- _What is expected_:
In the material below, how many lines contain "right"? Answer with the number alone.

----- Task material -----

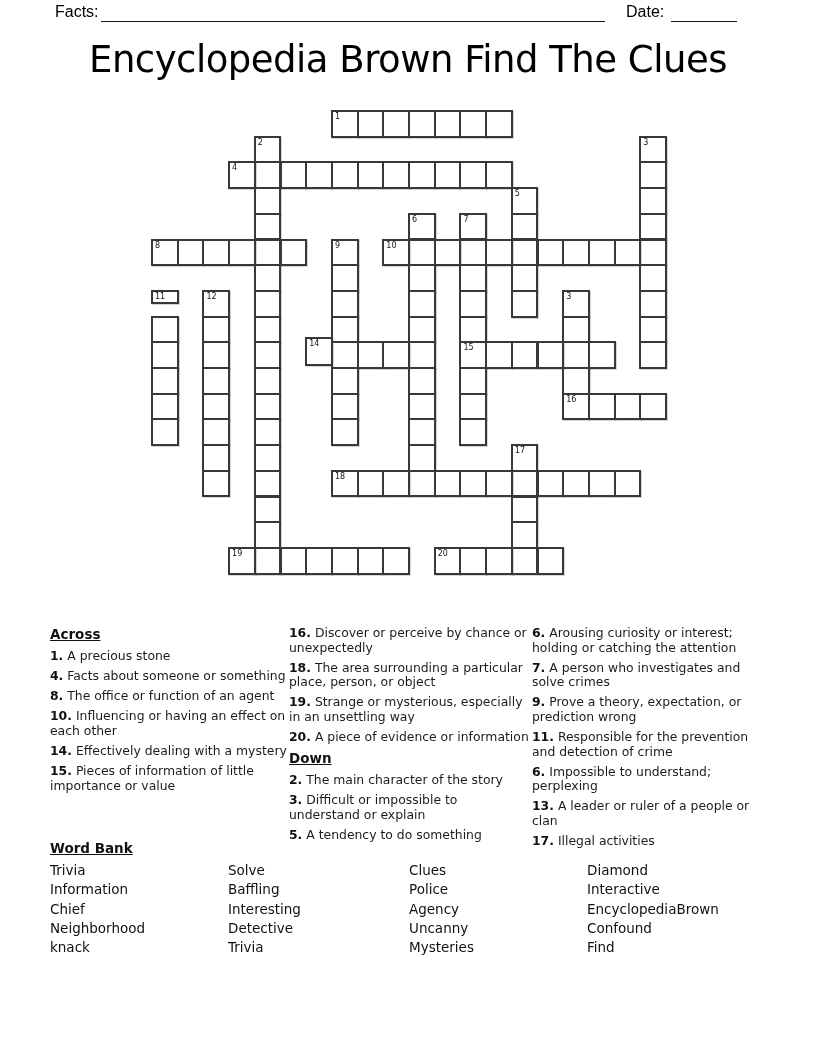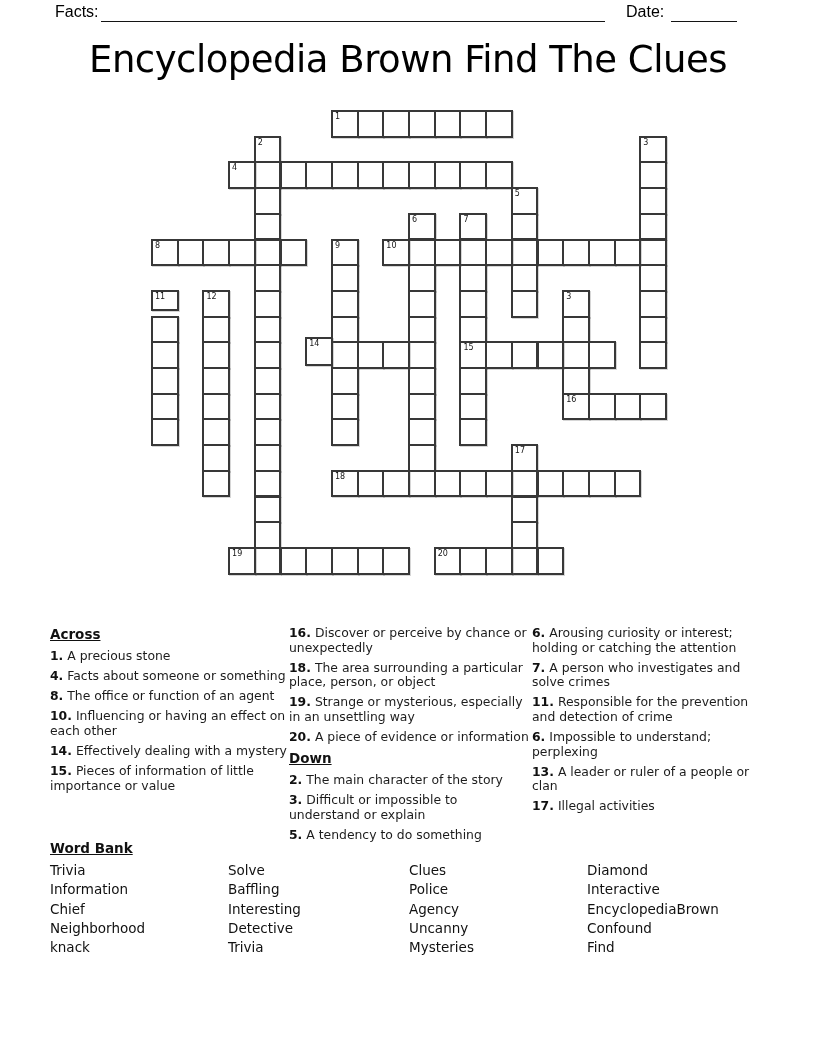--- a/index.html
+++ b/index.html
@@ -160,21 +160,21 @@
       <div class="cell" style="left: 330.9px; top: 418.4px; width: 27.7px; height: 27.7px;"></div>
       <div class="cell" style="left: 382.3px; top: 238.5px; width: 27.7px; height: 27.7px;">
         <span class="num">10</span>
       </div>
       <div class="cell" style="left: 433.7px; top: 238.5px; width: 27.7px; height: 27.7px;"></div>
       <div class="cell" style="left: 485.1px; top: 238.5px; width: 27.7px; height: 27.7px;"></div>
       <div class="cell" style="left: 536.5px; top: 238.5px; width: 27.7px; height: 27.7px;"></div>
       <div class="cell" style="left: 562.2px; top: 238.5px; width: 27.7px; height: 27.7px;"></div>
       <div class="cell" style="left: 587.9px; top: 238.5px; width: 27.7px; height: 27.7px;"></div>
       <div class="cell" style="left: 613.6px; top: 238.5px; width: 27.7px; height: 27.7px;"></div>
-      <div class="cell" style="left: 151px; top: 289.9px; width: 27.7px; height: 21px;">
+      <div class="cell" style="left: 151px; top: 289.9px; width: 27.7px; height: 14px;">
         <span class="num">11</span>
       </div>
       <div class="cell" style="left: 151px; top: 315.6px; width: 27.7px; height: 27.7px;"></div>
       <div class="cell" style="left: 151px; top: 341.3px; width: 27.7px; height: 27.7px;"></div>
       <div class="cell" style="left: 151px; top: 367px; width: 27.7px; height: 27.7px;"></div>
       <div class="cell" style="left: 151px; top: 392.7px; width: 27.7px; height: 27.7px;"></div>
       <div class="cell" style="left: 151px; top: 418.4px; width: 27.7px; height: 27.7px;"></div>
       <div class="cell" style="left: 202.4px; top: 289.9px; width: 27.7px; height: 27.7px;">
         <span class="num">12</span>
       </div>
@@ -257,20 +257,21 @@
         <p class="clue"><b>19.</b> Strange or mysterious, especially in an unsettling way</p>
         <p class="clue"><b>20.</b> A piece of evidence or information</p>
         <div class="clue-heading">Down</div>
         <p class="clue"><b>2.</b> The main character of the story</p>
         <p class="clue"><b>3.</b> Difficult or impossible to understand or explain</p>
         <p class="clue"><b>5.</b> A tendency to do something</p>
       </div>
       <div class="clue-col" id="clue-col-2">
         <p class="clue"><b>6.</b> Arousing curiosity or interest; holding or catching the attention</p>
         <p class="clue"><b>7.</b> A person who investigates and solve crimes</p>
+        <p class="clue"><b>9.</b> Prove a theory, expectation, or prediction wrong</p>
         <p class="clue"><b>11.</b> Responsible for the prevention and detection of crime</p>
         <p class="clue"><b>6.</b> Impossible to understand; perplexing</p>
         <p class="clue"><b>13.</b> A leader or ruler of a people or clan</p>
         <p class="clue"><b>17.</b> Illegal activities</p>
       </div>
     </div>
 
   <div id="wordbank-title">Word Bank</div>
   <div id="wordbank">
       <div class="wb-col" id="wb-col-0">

-----
----- Task material -----

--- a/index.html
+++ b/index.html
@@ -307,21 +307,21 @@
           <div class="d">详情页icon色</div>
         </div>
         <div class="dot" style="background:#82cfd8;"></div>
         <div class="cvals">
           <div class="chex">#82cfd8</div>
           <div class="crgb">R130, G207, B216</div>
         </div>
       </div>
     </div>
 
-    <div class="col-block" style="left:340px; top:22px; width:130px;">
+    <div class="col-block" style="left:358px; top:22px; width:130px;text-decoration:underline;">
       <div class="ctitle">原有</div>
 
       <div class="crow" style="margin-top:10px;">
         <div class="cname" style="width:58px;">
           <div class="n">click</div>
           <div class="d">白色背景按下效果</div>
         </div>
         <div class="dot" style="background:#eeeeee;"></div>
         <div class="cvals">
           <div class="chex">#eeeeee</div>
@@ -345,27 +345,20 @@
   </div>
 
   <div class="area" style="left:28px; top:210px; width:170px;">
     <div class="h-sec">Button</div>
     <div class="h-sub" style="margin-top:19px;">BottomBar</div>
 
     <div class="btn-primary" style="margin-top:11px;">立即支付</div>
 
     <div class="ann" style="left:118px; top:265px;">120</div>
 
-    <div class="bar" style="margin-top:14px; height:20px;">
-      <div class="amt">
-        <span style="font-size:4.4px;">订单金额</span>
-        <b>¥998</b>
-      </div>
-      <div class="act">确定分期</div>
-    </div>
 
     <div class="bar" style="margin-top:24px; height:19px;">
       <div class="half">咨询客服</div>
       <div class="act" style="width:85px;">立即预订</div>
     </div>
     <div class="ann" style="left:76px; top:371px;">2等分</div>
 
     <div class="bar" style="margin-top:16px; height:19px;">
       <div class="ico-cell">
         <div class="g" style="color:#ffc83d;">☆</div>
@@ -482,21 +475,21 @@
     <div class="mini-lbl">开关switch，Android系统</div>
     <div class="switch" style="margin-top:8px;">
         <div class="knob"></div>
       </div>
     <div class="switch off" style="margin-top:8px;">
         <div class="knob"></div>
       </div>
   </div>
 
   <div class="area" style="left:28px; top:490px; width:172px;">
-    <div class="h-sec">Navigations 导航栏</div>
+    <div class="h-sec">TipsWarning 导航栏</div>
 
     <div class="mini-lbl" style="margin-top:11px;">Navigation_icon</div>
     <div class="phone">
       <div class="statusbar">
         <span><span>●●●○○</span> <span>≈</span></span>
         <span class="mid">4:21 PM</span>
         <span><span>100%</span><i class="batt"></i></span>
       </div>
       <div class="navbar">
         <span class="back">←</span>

-----
----- Task material -----

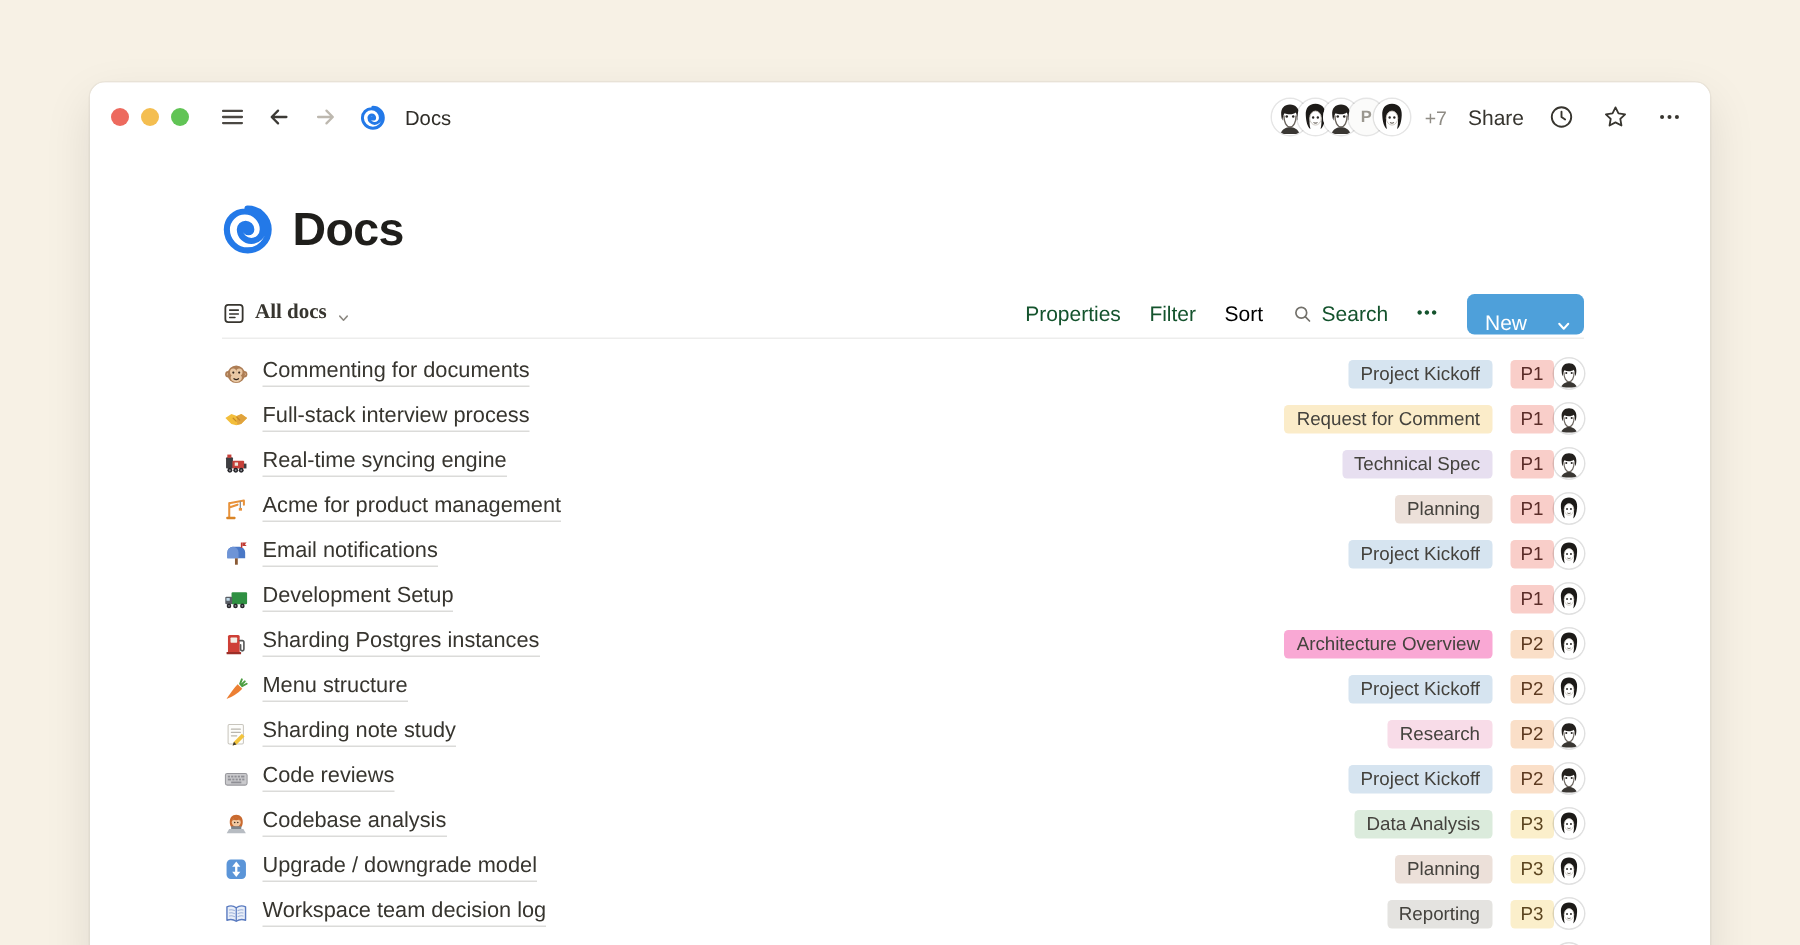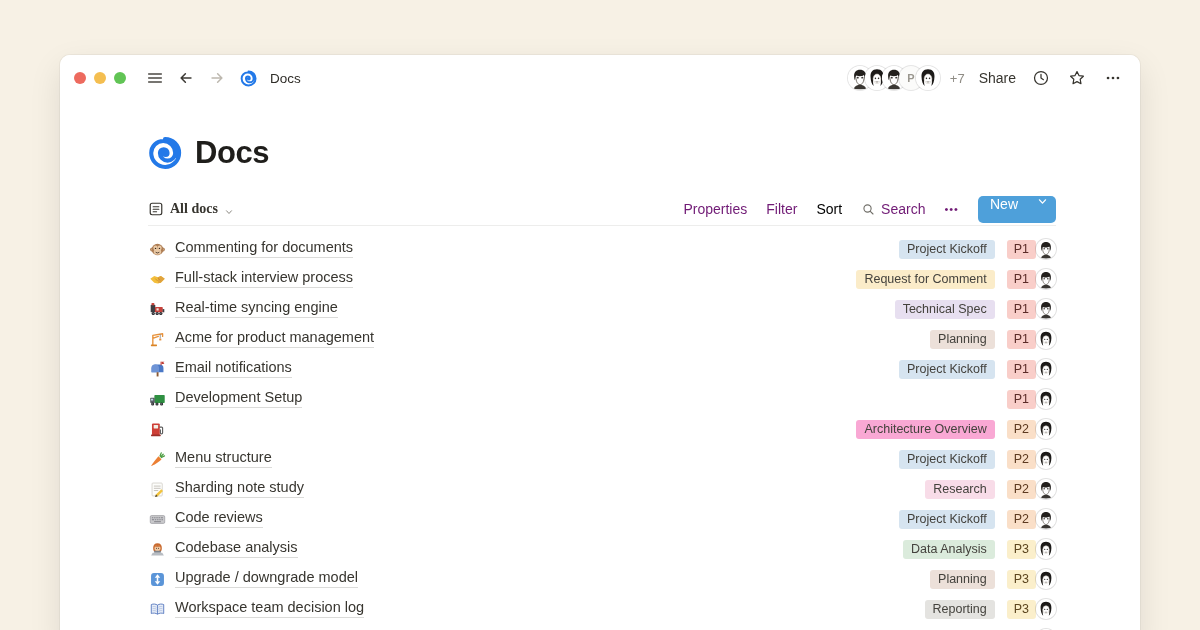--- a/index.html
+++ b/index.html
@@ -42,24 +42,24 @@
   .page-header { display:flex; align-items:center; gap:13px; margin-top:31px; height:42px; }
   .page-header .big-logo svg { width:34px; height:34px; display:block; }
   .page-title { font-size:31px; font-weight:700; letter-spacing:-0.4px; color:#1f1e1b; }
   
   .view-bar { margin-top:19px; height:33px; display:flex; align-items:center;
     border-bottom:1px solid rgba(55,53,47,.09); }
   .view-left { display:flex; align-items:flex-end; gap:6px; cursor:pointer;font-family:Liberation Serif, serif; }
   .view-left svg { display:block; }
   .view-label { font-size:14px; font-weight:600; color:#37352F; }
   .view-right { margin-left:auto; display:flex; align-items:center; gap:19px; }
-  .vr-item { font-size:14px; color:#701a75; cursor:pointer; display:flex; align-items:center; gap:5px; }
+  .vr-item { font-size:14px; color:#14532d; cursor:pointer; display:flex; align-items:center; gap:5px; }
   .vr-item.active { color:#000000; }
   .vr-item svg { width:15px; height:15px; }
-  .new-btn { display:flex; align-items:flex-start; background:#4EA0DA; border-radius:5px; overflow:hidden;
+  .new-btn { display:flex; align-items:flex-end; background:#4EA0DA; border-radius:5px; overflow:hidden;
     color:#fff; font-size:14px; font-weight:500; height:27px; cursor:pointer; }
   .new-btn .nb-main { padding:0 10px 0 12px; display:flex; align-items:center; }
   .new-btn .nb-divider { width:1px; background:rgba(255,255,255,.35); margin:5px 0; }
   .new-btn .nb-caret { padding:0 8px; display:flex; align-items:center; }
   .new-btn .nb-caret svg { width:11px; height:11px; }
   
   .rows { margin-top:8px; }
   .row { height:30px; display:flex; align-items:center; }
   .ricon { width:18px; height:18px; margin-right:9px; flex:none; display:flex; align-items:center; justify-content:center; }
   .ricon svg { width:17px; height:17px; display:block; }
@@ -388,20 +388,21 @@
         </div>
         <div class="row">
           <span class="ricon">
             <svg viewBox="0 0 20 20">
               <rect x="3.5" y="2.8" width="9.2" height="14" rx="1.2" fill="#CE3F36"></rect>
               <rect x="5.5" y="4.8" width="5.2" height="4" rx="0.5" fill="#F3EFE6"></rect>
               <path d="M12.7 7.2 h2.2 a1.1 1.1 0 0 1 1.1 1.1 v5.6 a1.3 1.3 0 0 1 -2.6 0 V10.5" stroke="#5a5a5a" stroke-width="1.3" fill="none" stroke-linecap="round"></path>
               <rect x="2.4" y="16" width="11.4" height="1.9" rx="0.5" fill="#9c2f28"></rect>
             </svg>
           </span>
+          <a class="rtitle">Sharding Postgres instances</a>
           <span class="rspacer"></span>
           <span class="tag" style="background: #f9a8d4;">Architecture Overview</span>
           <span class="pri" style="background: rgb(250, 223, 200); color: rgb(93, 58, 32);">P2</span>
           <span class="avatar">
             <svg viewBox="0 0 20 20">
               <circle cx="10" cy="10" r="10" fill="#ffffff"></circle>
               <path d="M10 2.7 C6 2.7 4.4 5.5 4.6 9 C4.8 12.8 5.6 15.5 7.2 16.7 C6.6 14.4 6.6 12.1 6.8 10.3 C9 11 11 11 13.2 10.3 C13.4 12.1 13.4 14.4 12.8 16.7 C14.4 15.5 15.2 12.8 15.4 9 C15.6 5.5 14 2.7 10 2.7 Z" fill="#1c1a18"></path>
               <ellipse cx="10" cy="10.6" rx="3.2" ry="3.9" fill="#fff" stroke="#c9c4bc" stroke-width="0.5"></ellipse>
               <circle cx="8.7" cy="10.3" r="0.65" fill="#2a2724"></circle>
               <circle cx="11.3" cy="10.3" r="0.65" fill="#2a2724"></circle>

-----

- _Solution for this exercise_:
2